Characteristics of flat sequences:
- The content model is defined by a sequence group.
- The sequence compositor occurs directly below a named complex-type element.
- The children of the sequence group are (local) element declarations.
- The names of the elements in the sequence are distinct. For now, additional restrictions are assumed, for mere simplicity:
- The hosting complex type does not declare any attributes.
- The elements in the sequence are required.
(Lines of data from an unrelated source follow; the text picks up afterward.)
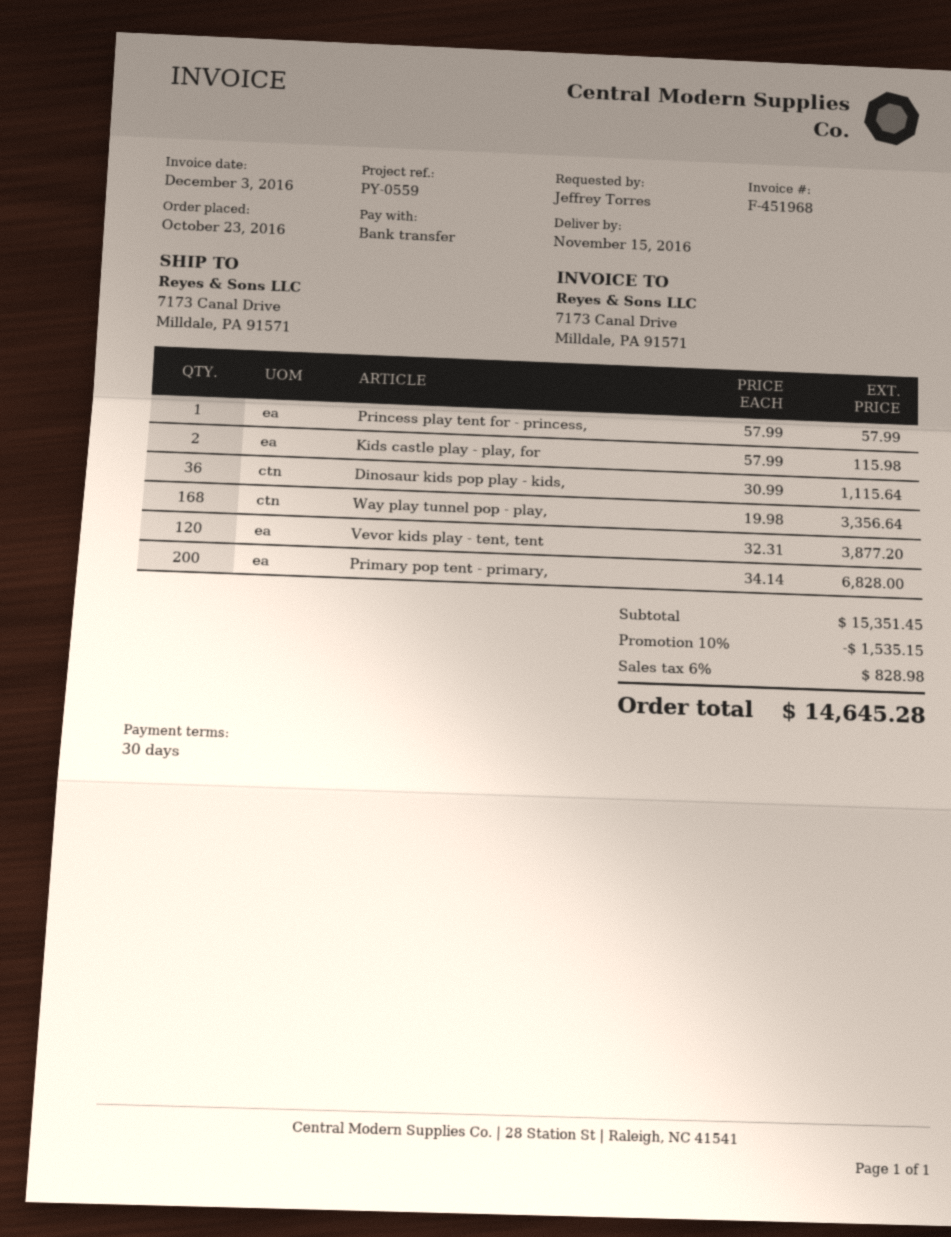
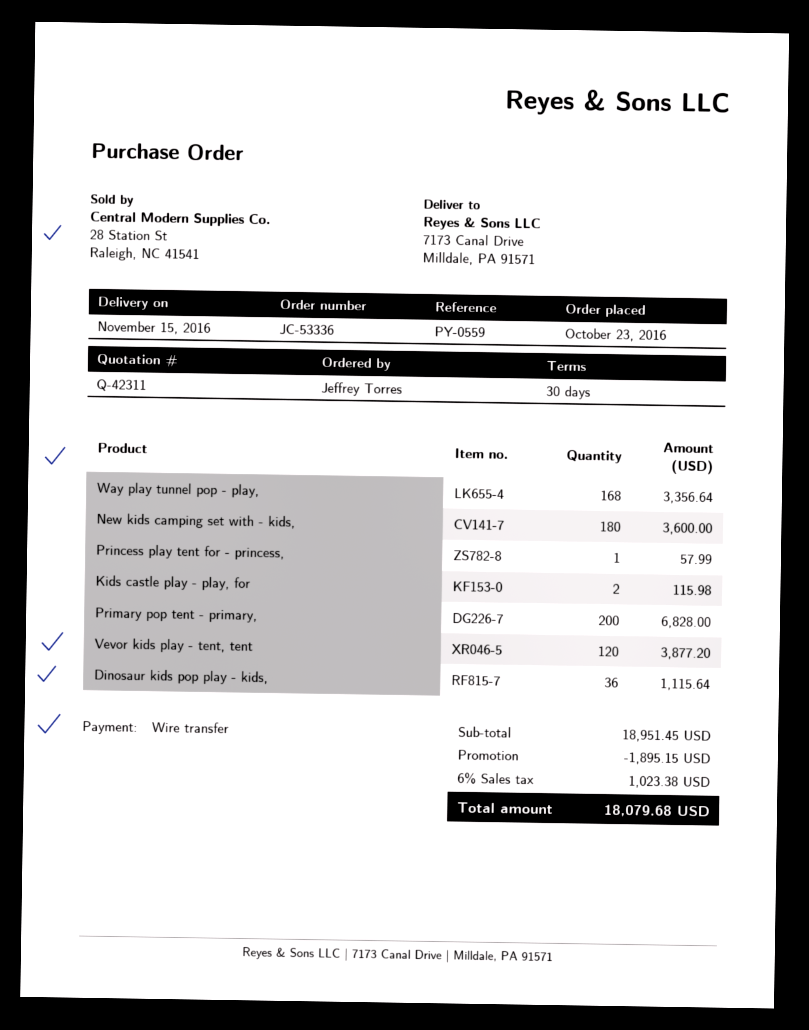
New kids camping set with - kids,: none -> 180 for 3600.00
subtotal: 15351.45 -> 18951.45
discount: 1535.15 -> 1895.15
tax: 6% = 828.98 -> 6% = 1023.38
total: 14645.28 -> 18079.68

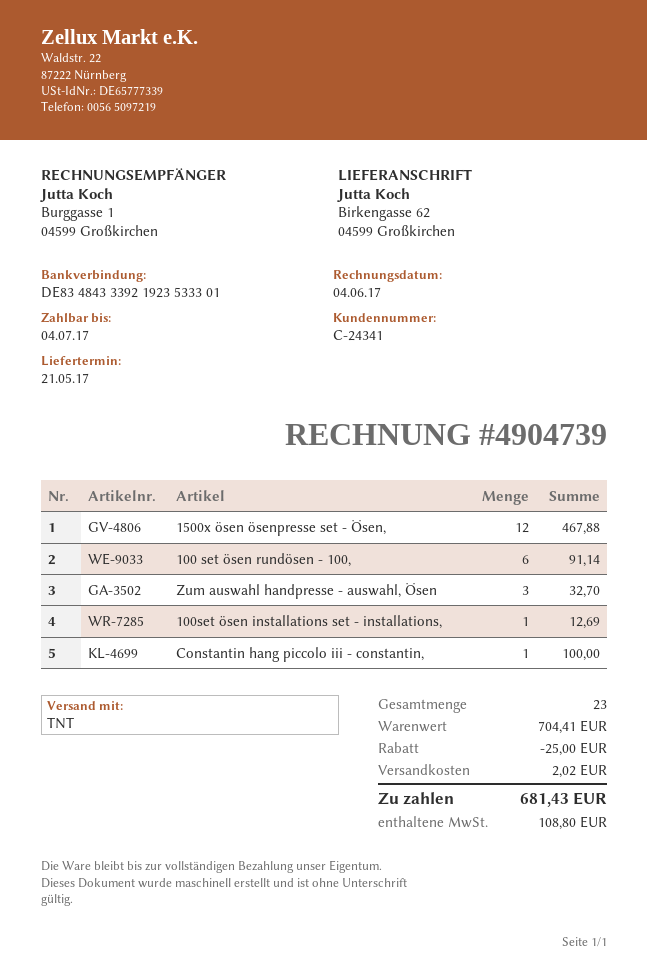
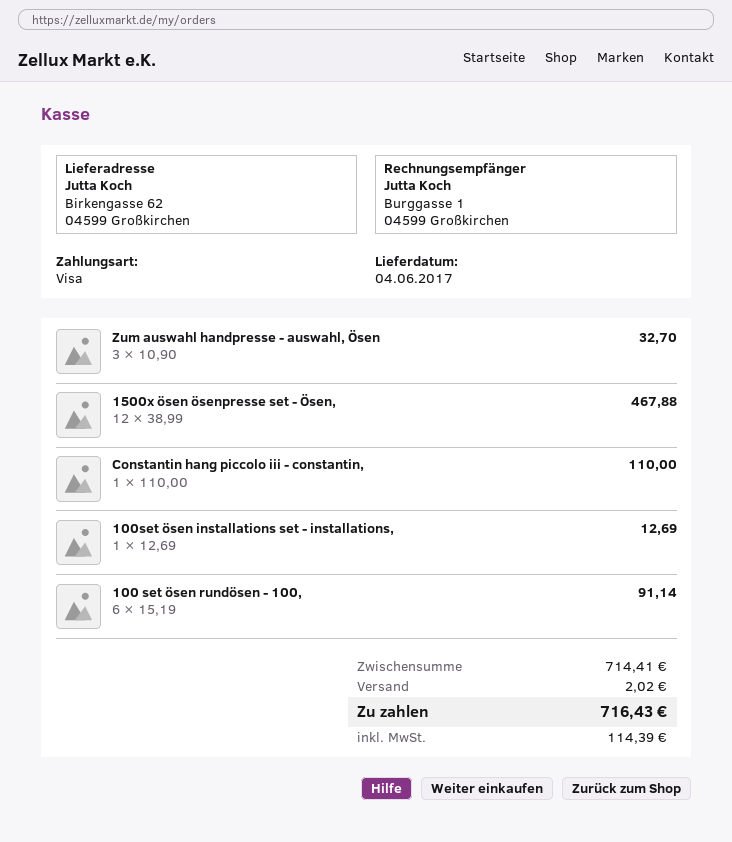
delivery date: 2017-05-21 -> 2017-06-04
Constantin hang piccolo iii - constantin,: 1 for 100.00 -> 1 for 110.00
subtotal: 704.41 -> 714.41
discount: 25.00 -> none
tax: 108.80 -> 114.39
total: 681.43 -> 716.43

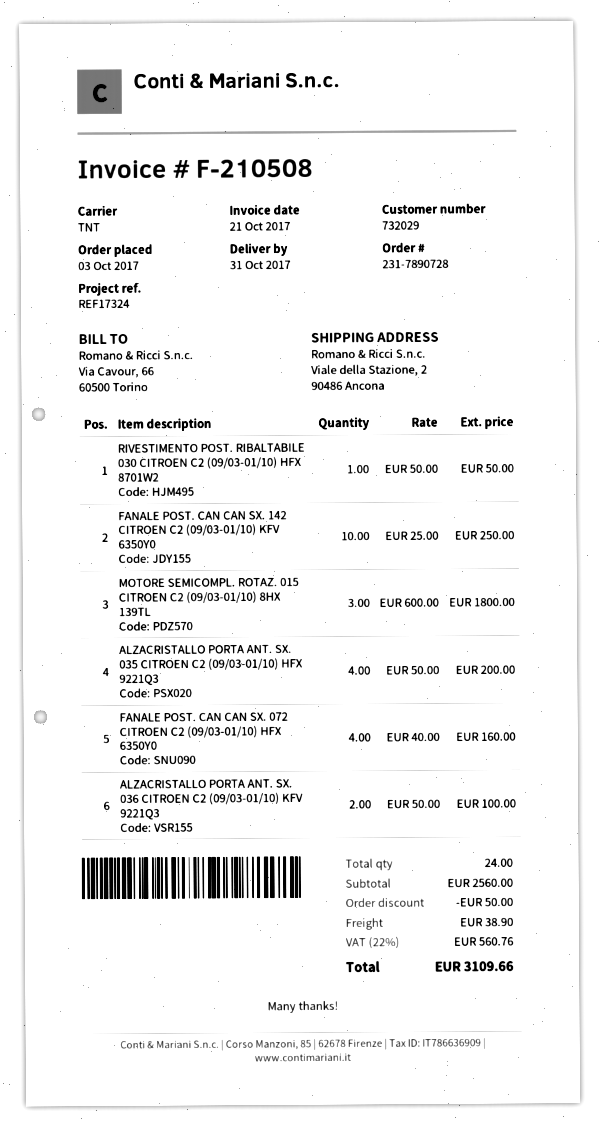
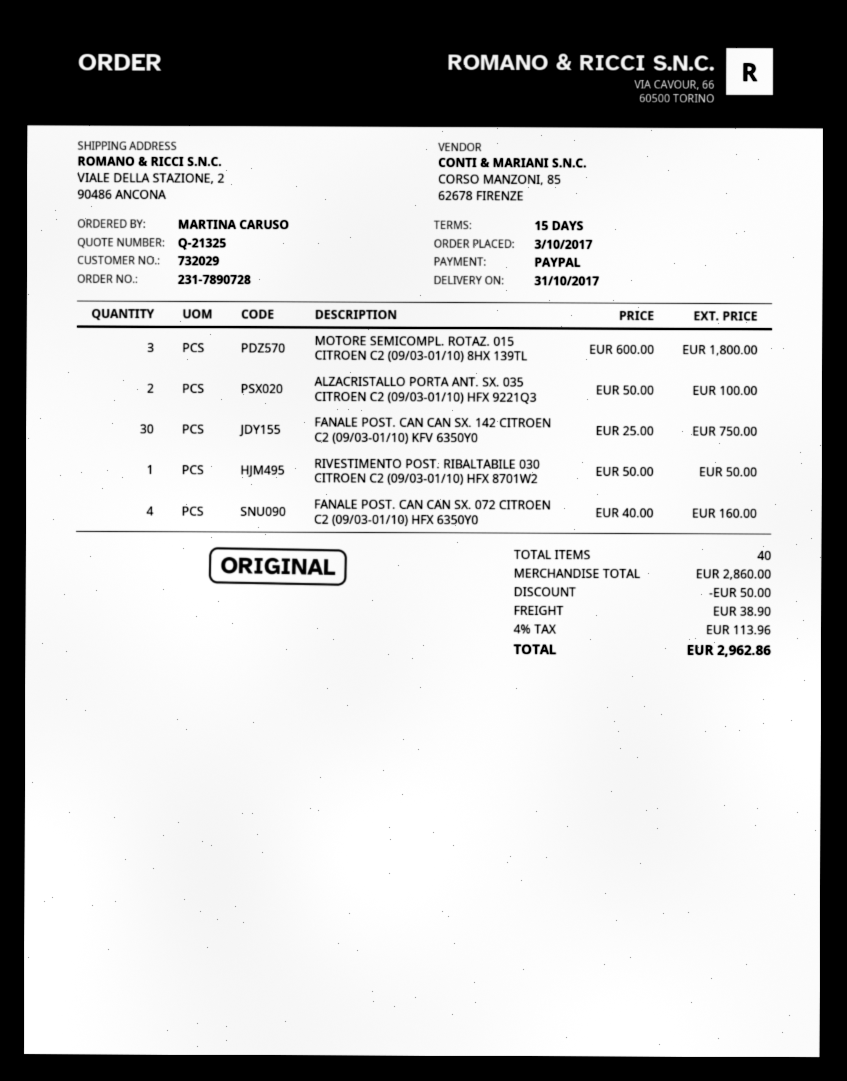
FANALE POST. CAN CAN SX. 142 CITROEN C2 (09/03-01/10) KFV 6350Y0: 10 x 25.00 = 250.00 -> 30 x 25.00 = 750.00
ALZACRISTALLO PORTA ANT. SX. 035 CITROEN C2 (09/03-01/10) HFX 9221Q3: 4 x 50.00 = 200.00 -> 2 x 50.00 = 100.00
ALZACRISTALLO PORTA ANT. SX. 036 CITROEN C2 (09/03-01/10) KFV 9221Q3: 2 x 50.00 = 100.00 -> none
total quantity: 24 -> 40
subtotal: 2560.00 -> 2860.00
tax: 22% = 560.76 -> 4% = 113.96
total: 3109.66 -> 2962.86

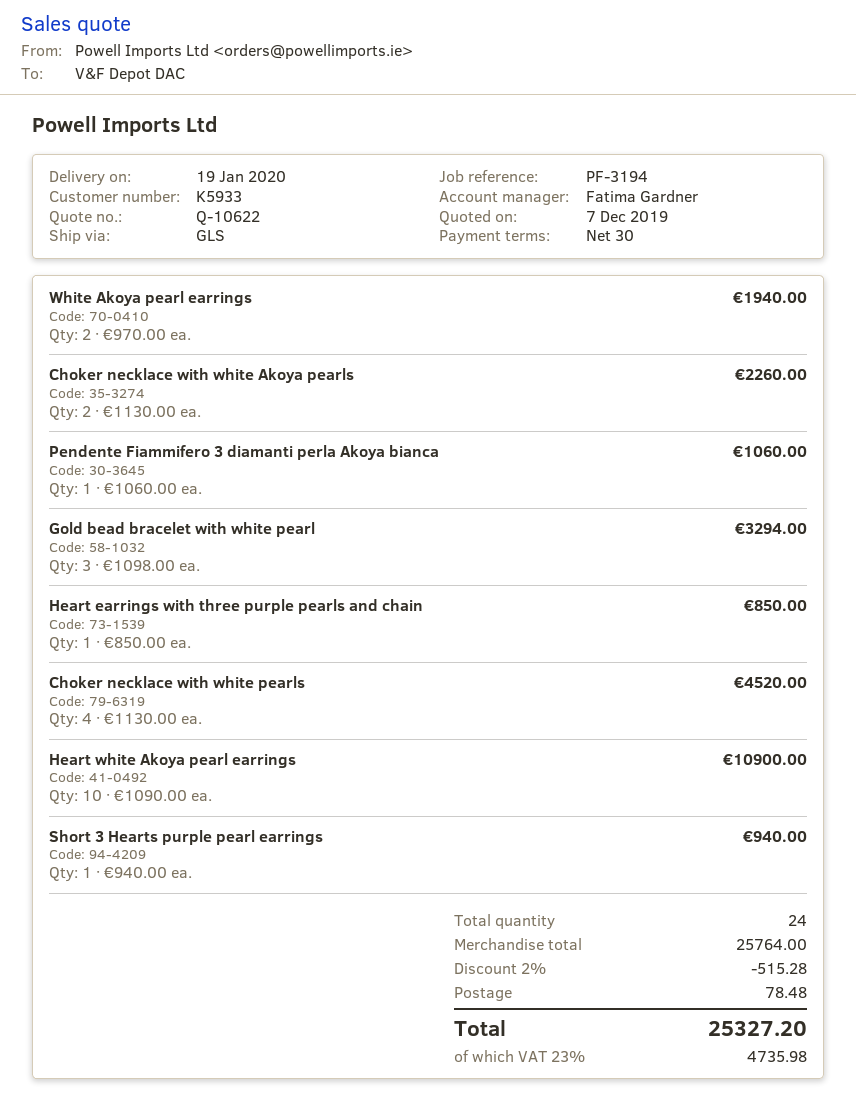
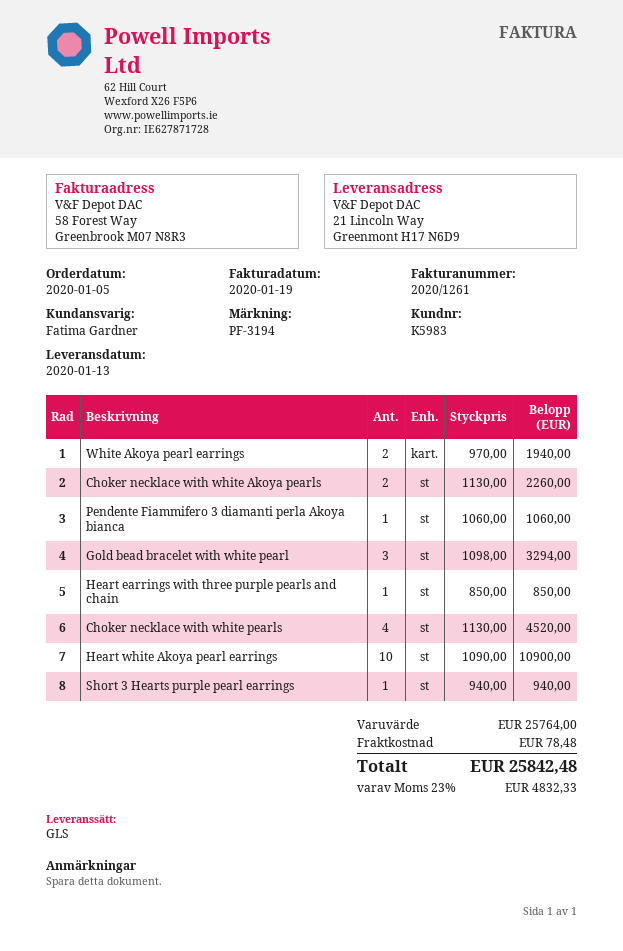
delivery date: 2020-01-19 -> 2020-01-13
customer number: K5933 -> K5983
discount: 2% = 515.28 -> none
tax: 23% = 4735.98 -> 23% = 4832.33
total: 25327.20 -> 25842.48

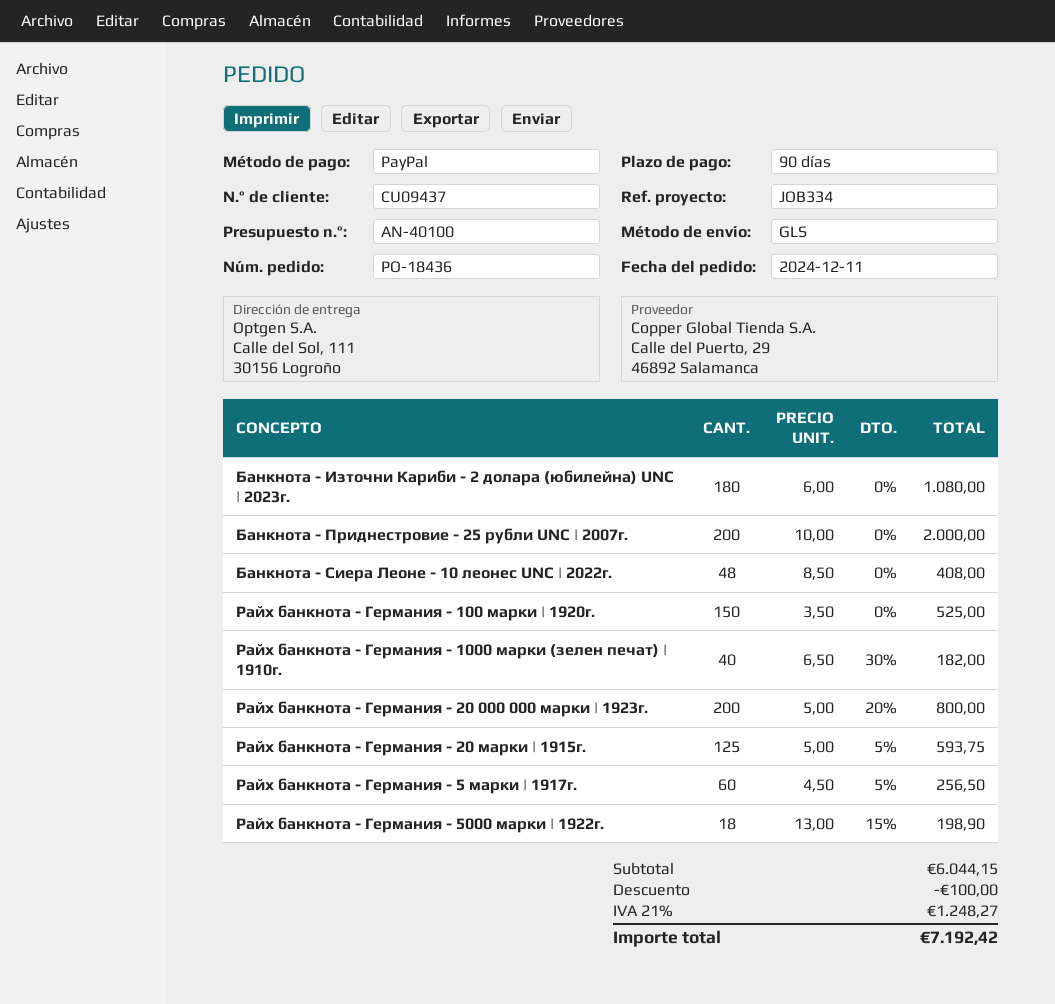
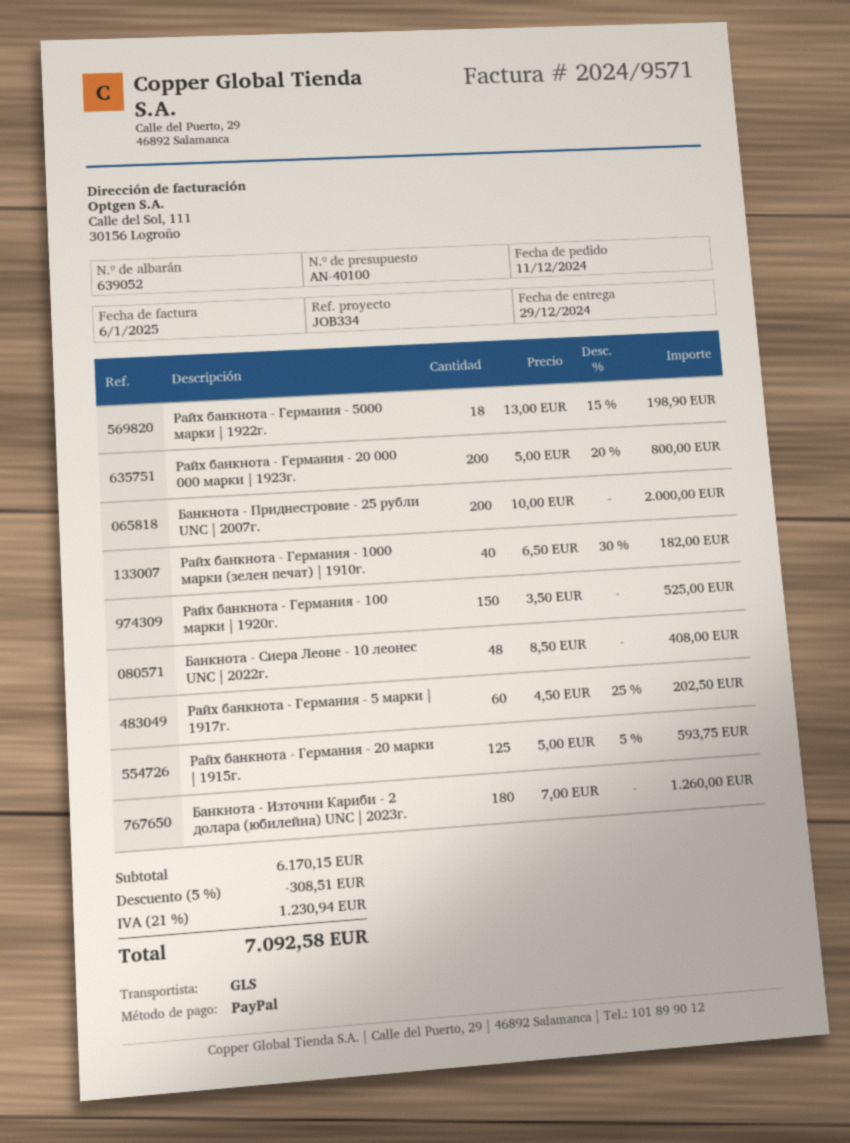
Банкнота - Източни Кариби - 2 долара (юбилейна) UNC | 2023г.: 180 x 6.00 = 1080.00 -> 180 x 7.00 = 1260.00
Райх банкнота - Германия - 5 марки | 1917г.: 60 x 4.50 - 5% = 256.50 -> 60 x 4.50 - 25% = 202.50
subtotal: 6044.15 -> 6170.15
discount: 100.00 -> 308.51
tax: 21% = 1248.27 -> 21% = 1230.94
total: 7192.42 -> 7092.58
Without loss of generality, we use a complex-type definition to host the content model. (That is, we could also use a root-element declaration.)
<xs:schema xmlns:xs="http://www.w3.org/2001/XMLSchema">
<!-- A very simple type of addresses -->
<xs:complexType name="Address">
<xs:sequence>
<xs:element name="Name" type="xs:string"/>
<xs:element name="Zip" type="xs:int"/>
<xs:element name="Street" type="xs:string"/>
</xs:sequence>
</xs:complexType>
</xs:schema>Flat sequences are mapped as follows:
- (The hosting complex type is mapped to a class.)
- The (local) element declarations are mapped to properties.
- There are getters and setters for each property.
- The precise mapping of element particles to properties is discussed elsewhere.
class Address : XTypedElement
{
constructor Address();
explicit cast Address(System.Xml.Linq.XElement xe);
property string Name { get; set; }
property int Zip { get; set; }
property string Street { get; set; }
}- There are OO counterparts for the built-in XSD simple types.
- Element references are mapped to the class name for the referenced element.
- Likewise for type references for complex types.
- Derived simple types do not "nominally" participate in the mapping.
- The name of a local element declaration defines the property name.
- Element names and names of referenced types are subject to name mapping.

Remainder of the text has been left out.